Vintage Screen Printed Scandanavian Elf Gnome by Sweet History

Vintage Screen Printed Scandinavian Elf Gnome by Sweet History

 

Looking over my lists of memories that I’d like to write about, I realized that I hadn’t included things such as items I loved, or food I enjoyed, music I got into, my heroes and so on. Then I thought – I don’t want this memoir to become the written version of a hoarders show! However – I can’t resist ‘cataloging’ these things, along with the events and people in my life, as they do contribute to the building blocks of who I have become. (My brain is weary after a long week at my tiresome job – so please forgive my grammar slippings and stunted creativity! I will endeavor to polish these turds when I end up actually putting this memoir together!)

The above picture is of a Scandinavian Elf that was hanging up in the lounge room when I was a child. You can see the name ‘Sassi’ down the bottom, and that’s what I called him. Of course, when I was young, I thought he was real and for some reason assumed he was related to my mystical mountain that I always dreamed about. Through the divorces of my parents, growing up etc, Sassi disappeared, but one day, I was shopping online (Etsy) and found him! Naturally, I paid the minimal price they were asking and received the wall hanging in the mail a week later. I’m such a child – but I had to have it! Getting older means harking back to the old days and reminiscing (which I’m doing a hell of a lot of these days), and yearning for the things that meant a lot to you. I don’t need lots of expensive jewelry or ugly over-priced handbags! Give me books, music, movies and nostalgia and I’m as happy as a pig in shit!

Candy cigarettes

Candy cigarettes

 

What with political correctness and health officials (rightfully so, I suppose) doing their best to keep children safe and healthy, candy cigarettes are a no-no these days. But when I was a kid they were all the rage and they had little red tips at the end to make it look like you were actually smoking a lit cigarette. I remember walking around like Lady Muck with my friends, talking like what we thought were grown women, saying things like “Oh yes, you know..I agree..!” and so on, with haughty voices and tapping the imaginary ash.

Play ironing (Shudder)

Play ironing (Shudder)

If I had a daughter I would never have bought her toys like this! Sexist horror – but I do remember my little iron with the cord and the suction cup at the end, which would stick on the wall. When mum ironed I would set mine up and do the dolls clothes alongside her.

Birds nests

Birds nests

It was always special to find a nest – and even more special to find an egg! The adults would always tell us to stay away from them in case we got ‘bird lice’. I never got ‘bird lice’. I also collected feathers, leaves, gum nuts, seed pods, skulls, rocks, shells and anything else I could get my hands on.

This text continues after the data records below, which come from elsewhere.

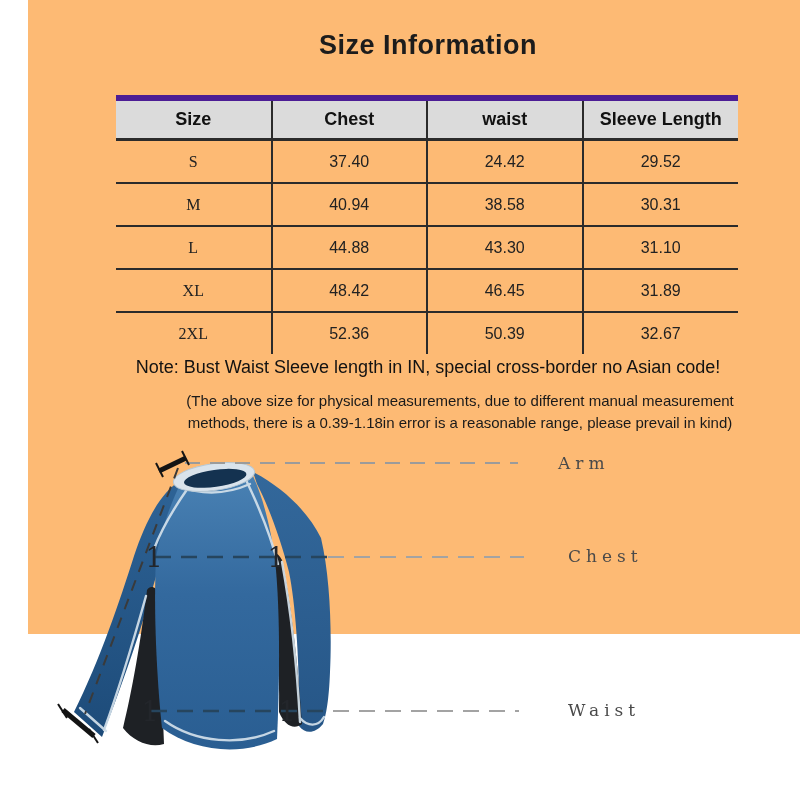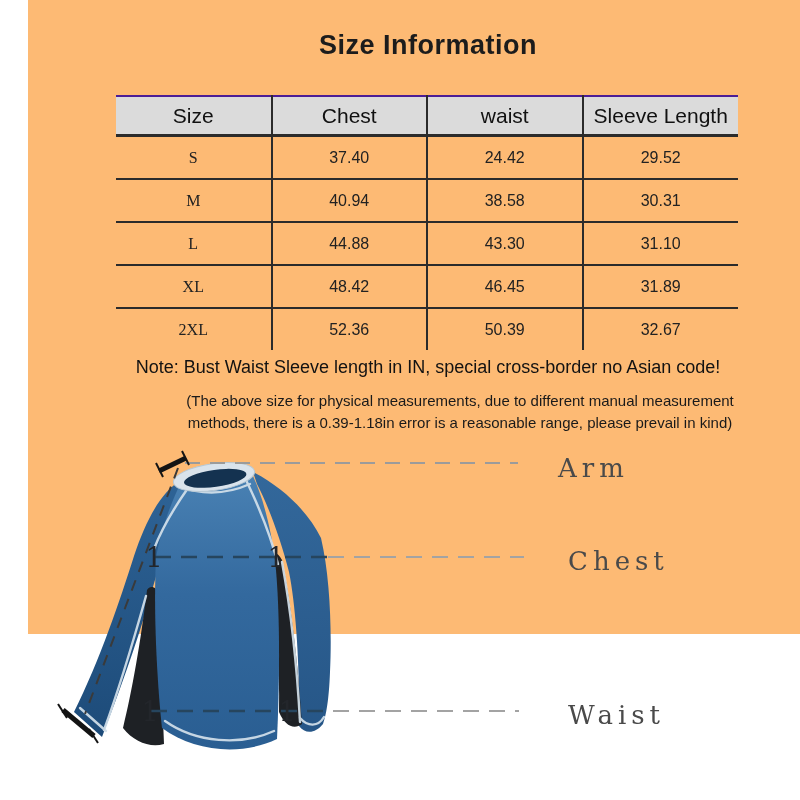"Size" table.size-table th { border-top: 2px solid #4c1d95 -> 6px solid #4c1d95; font-size: 21px -> 18px; font-weight: 400 -> 700 }
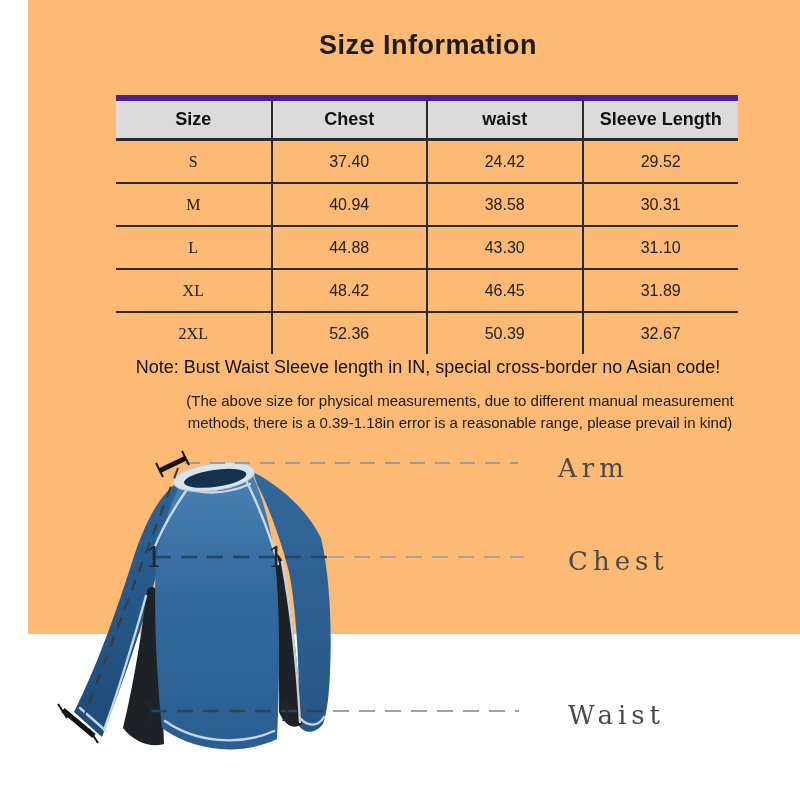"Arm" .measure-label { font-size: 26px -> 17px }
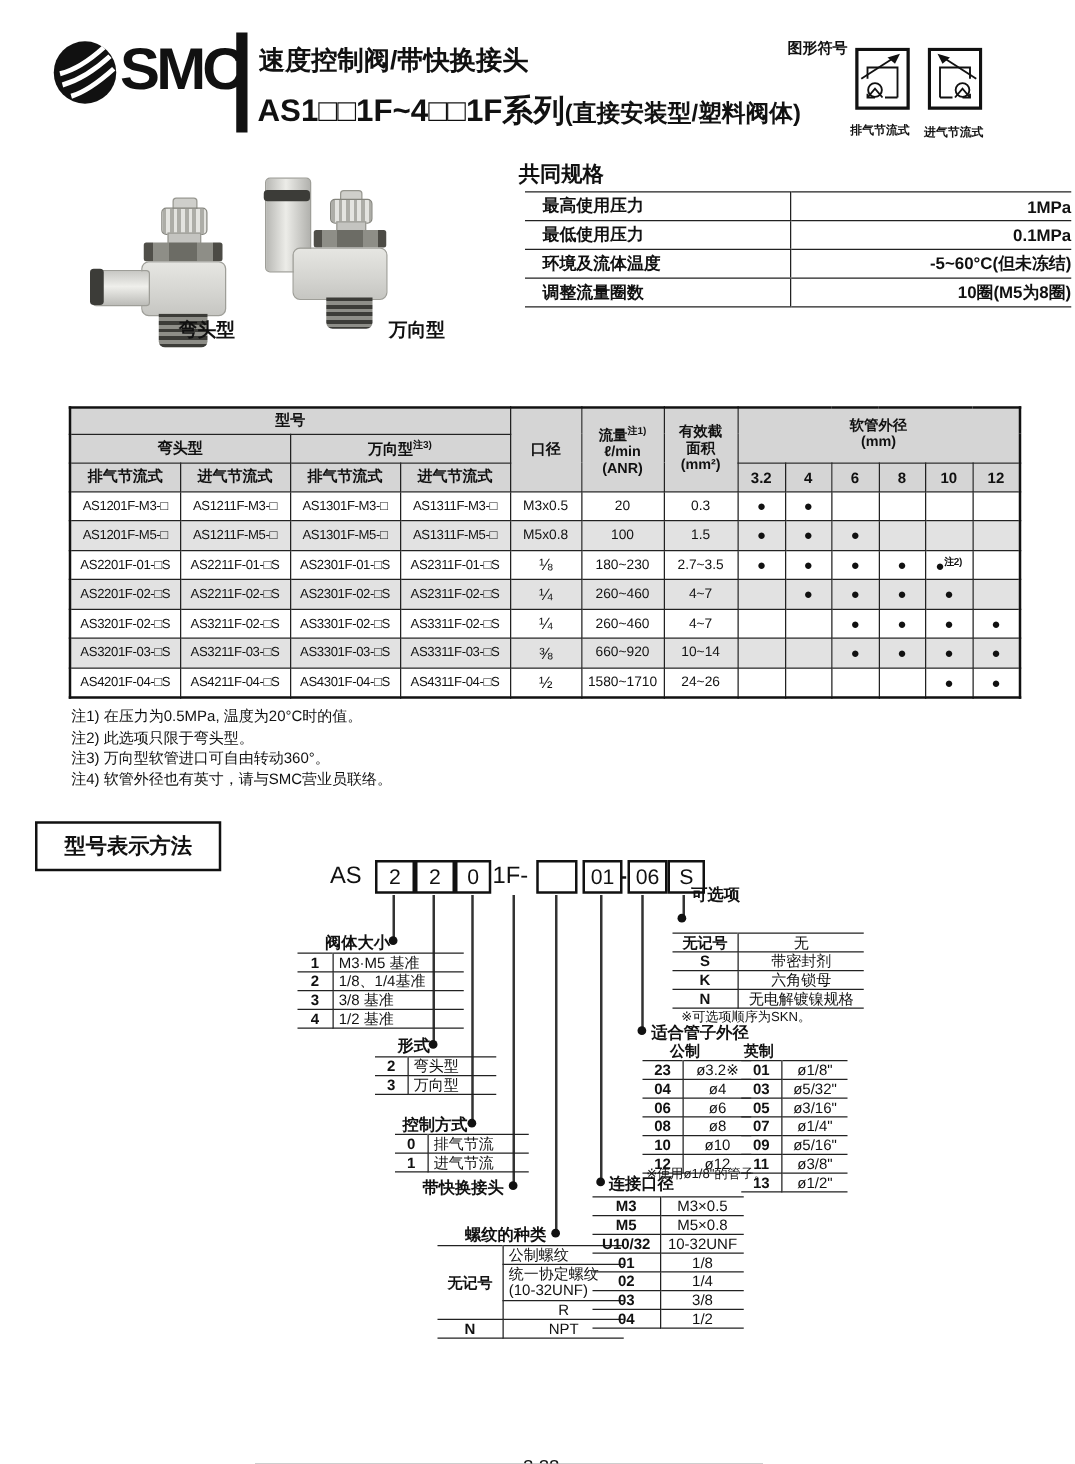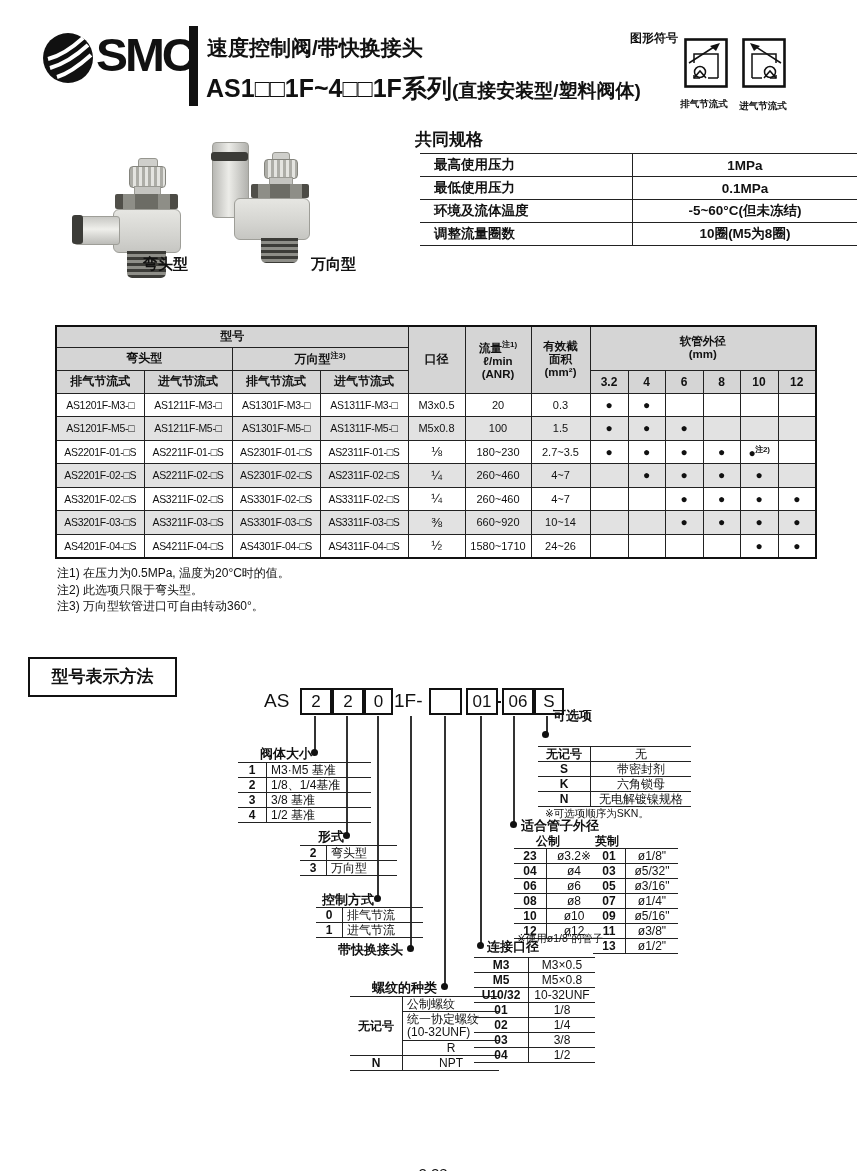"1MPa" .st td.v { text-align: center -> right }
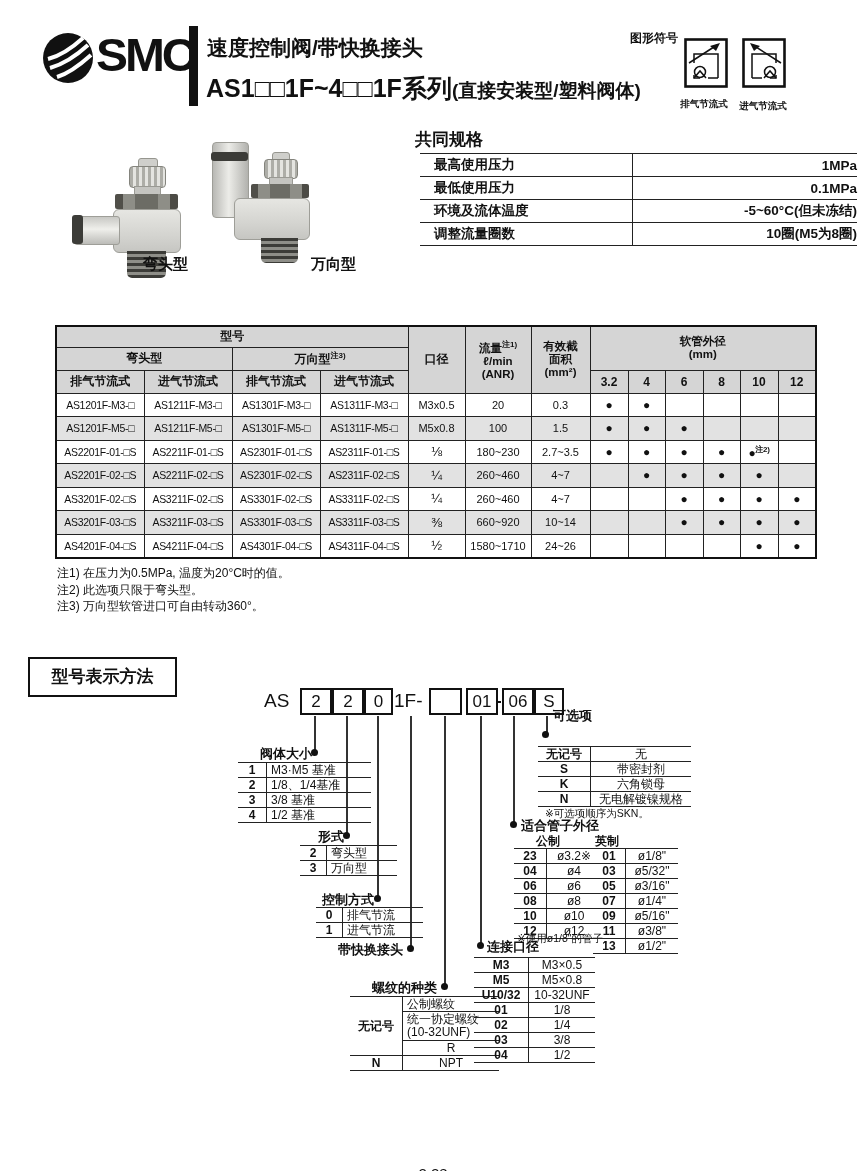"注4) 软管外径也有英寸，请与SMC营业员联络。" div { html: none -> <div>注4) 软管外径也有英寸，请与SMC营业员联络。</div> }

Holding buttercups under your chin to see if you liked butter or not.

Holding buttercups under your chin to see if you liked butter or not.

We all loved butter! This memory goes hand in hand with blowing the dandelions and making wishes, making daisy chains, looking for fairy rings made out of toadstools, playing in sticklegrass and so on.

Choo Choo bars

Choo Choo bars

Everyone’s breath smelled like licorice. They were hard but after a while they would get chewy and gooey.

 

Strawberry Pops

Strawberry Pops

Where did Strawberry Pops go?! I loved having these for breakfast.

Holly Hobby

Holly Hobbie

 

You never saw her face.

Lindsay Wagner

Lindsay Wagner

I wanted the Bionic Woman to be my mother! I fantasized about it all the time. Those were the years when things at home were getting worse. I either wanted to run away and live with Lindsay Wagner or be her!

Francoise Hardy

Francoise Hardy

I loved her music and loved her. I wanted to be her too!

ABBA

ABBA

Like most youngsters in the seventies – especially in Australia – I was smitten by ABBA. My friends and I would pretend to be them and mime their songs. Everyone fought over who would be Agnetha and I was always supposed to be Frida! (She was just as good though!)

Paper fortune teller

Paper fortune teller

I made so many of these. So ironic that the answers were deliberately written according to the desired results!

 

Fuzzy felt ballet

Fuzzy felt ballet

 

This was magic to me! I preferred playing with this, rather than going to real ballet lessons. I was no good and later, when I went to Jazz ballet, I realized I was no good at that either. I like Homer Simpson’s response to dancing “It’s the lowest form of communication!” Ha ha! I remember when my cousin and I would be dropped off to the lessons and the sign said “Private Road”. We used to giggle, imagining girls’ private parts jumping around everywhere. I also remember the snobby girls and their equally snobby mothers, who would stick their noses up in the air when we’d walk in. The snobby girls would walk like Charlie Chaplin and I just didn’t get it. I didn’t get why they thought they were so good.

Chrissy Dolls

Chrissy Dolls

These dolls were great fun, as they had a button in their backs that you pushed to make their hair grow. Then you’d wind it back up.

 

Deelie Bobbers

Deelie Bobbers

 

Simple – but they would keep me out of trouble for a long time!

Swap cards

Swap cards

 

I had a heap of them. My mother still collects them! You’d swap between your friends and collect series of them.

Drive Ins

Drive Ins

 

I have a lot of fun memories of drive ins – as a child as well as a teenager! The ones I would go to had swings and playgrounds down the front and it was safe enough for us kids to go and play before the movie started, or if we got bored and the parents kicked us out of the car!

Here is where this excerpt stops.